Perrlla live sex cams for YOU!

16K
Share
Copy the link

perrlla chat

Related

More videos

4 thoughts on “Perrlla live sex cams for YOU!

  1. How long have you been dating? Has she acted like this from the beginning? If not, It may be that she senses you’re pulling away and she’s striving for closeness if she feels something may be missing between the two of you.

    Or, it is her way to manipulate and control you.

    Either way, it’s not normal, and not okay.

  2. This post has reached one of our comment/karma limits. The text of the post has been preserved below.

    We knew each other in college, and messed around (not exclusively) for about 2-3 years. A year and a half ago (over a decade later), we reconnected, and pretty much immediately picked up where we left off, but older, more mature. We had both been abstinent for various reasons for at least a couple years. I didn't want to go on birth control, as the hormones mess me up. He didn't wear a condom.

    My hormones have never been “normal”, and my cycle anything but regular. I haven't been on any form of birth control since 2015. I honestly thought I could not get pregnant. I've wanted to be a mom since I was a little girl, but gave up on those aspirations a long, long time ago.

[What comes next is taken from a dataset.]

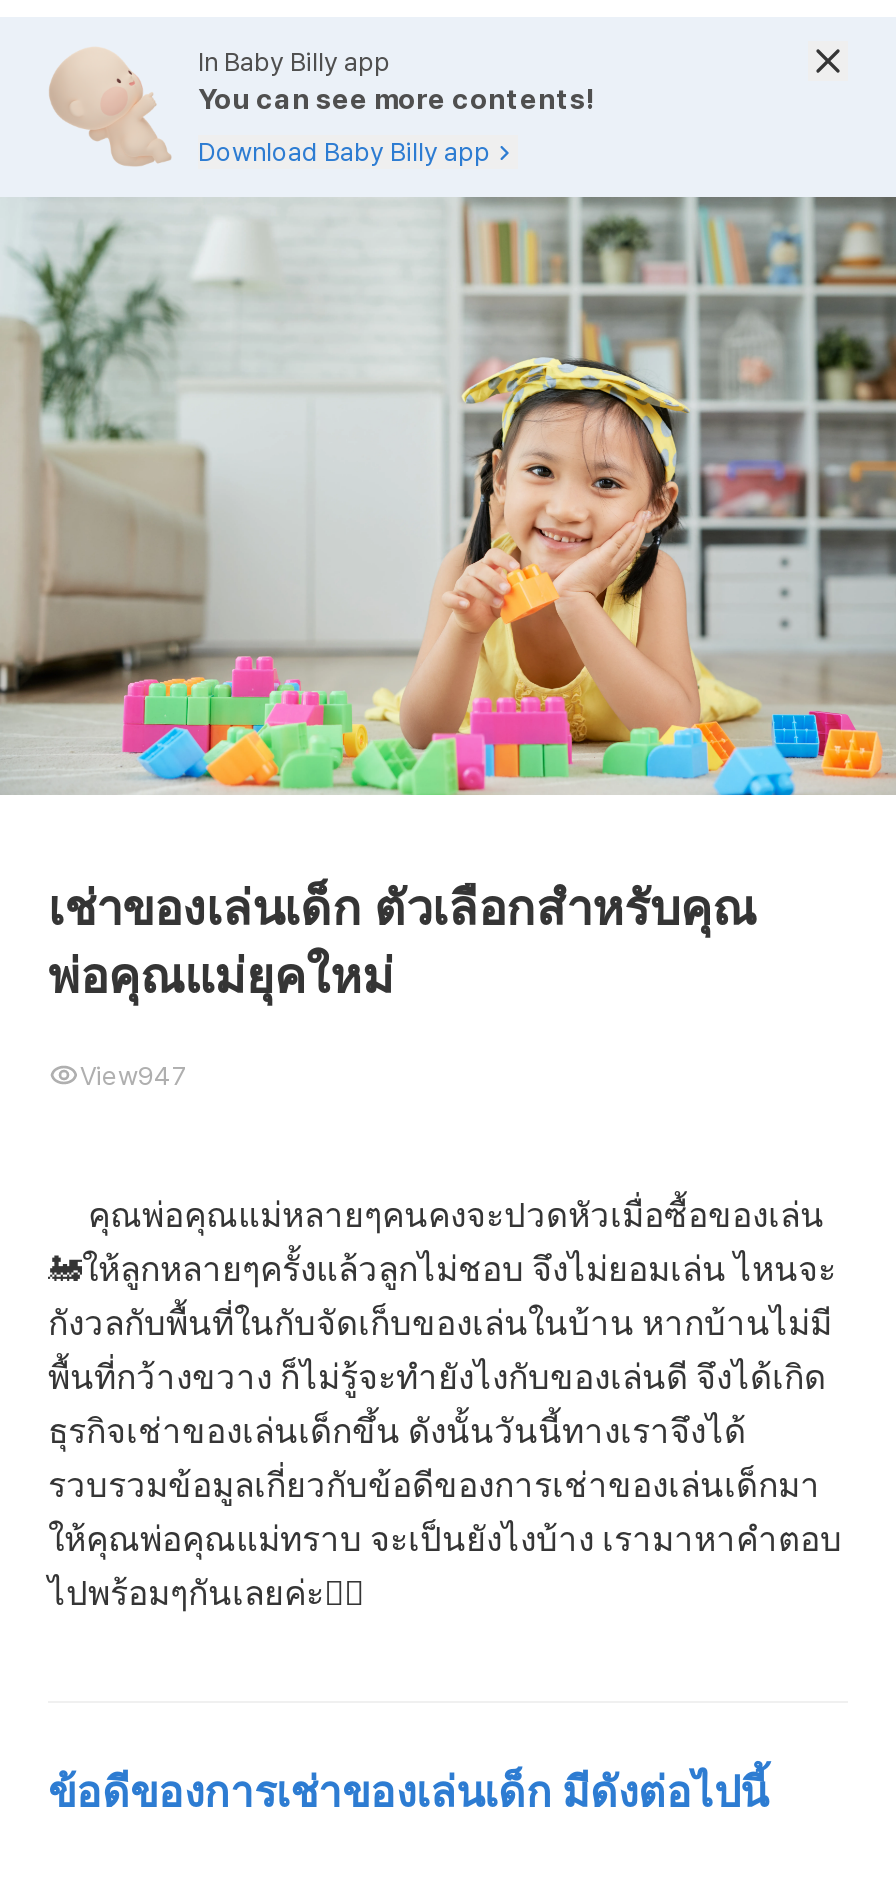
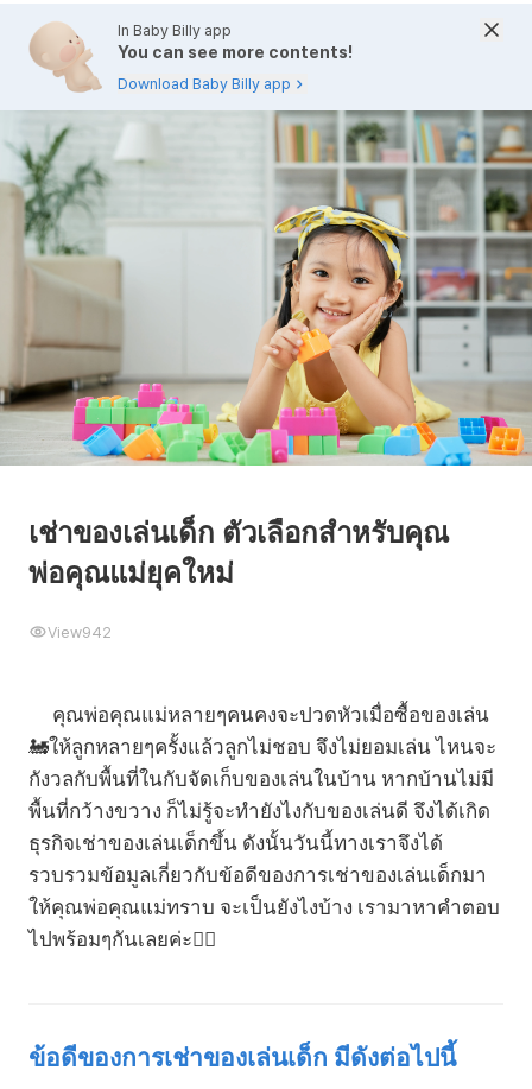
[80,1061,188,1091] View947 -> [48,623,112,641] View942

    A year and a half ago, we had a conversation. If I gor pregnant, I would get an abortion. He remembers this conversation as very black and white; I remember it more as “we will cross that bridge when we come to it”. Either way, I honestly did not put much stock in it- I truly thought I was unable to become pregnant, due to my health history etc.

    Well, here we are. I'm pregnant.

    As with any big thing, big feelings are being had. I am overwhelmed- elation at the revelation I can conceive; joy that this man I have loved for 15 years is the other part of it; fear about the future. He is overwhelmed with emotion as well.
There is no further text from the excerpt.